Exercise data »
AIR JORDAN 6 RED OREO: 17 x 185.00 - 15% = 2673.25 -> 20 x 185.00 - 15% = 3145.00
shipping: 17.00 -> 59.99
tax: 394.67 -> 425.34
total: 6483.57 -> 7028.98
==
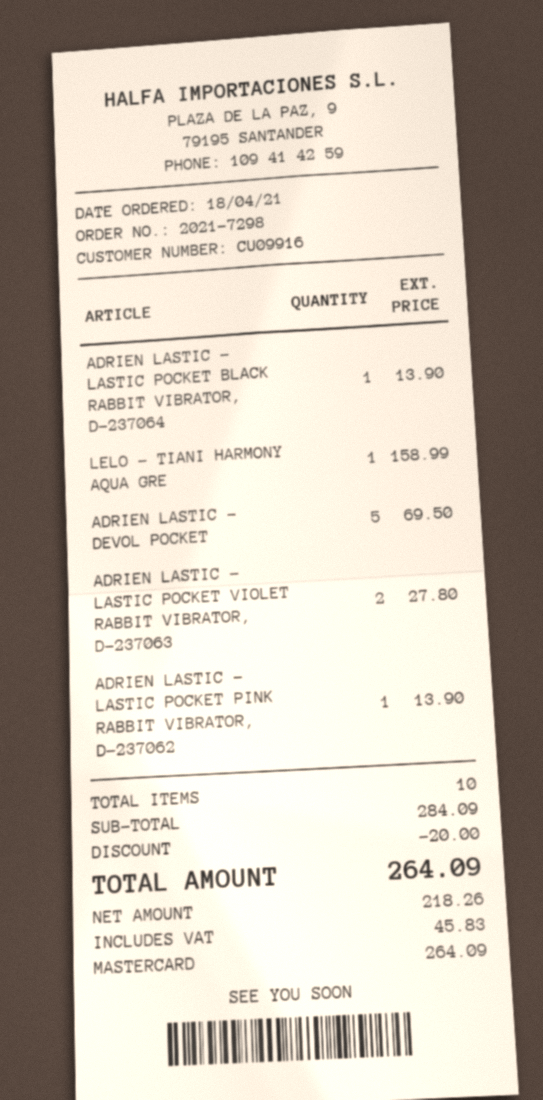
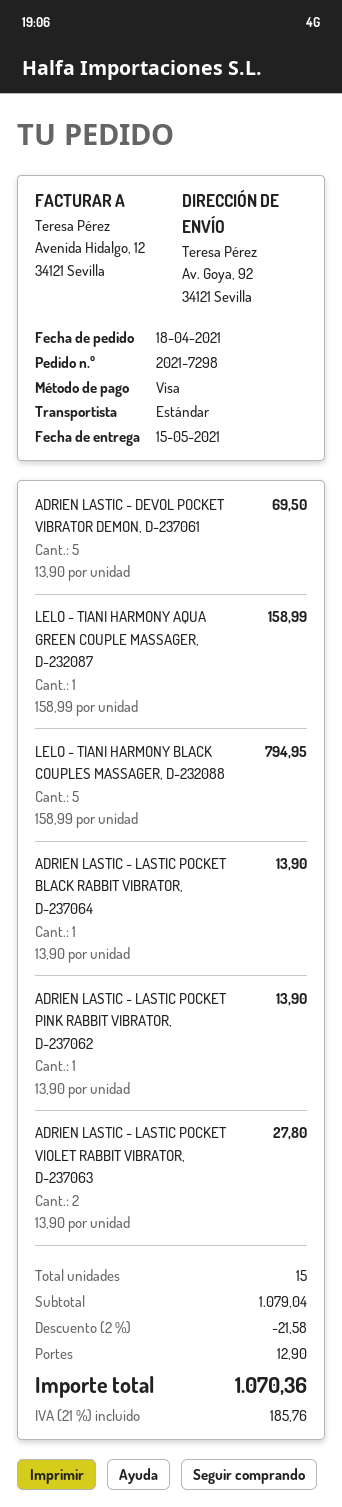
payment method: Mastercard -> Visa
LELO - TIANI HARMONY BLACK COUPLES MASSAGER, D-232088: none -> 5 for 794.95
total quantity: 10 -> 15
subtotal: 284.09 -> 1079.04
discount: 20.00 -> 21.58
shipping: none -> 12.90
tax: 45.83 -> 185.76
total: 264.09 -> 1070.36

Task directions » Please output exactly the lines between the one holding "total quantity: 10 -> 15" and the one holding "total: 264.09 -> 1070.36" in the records above, inclusive, and nothing more.

Result »
total quantity: 10 -> 15
subtotal: 284.09 -> 1079.04
discount: 20.00 -> 21.58
shipping: none -> 12.90
tax: 45.83 -> 185.76
total: 264.09 -> 1070.36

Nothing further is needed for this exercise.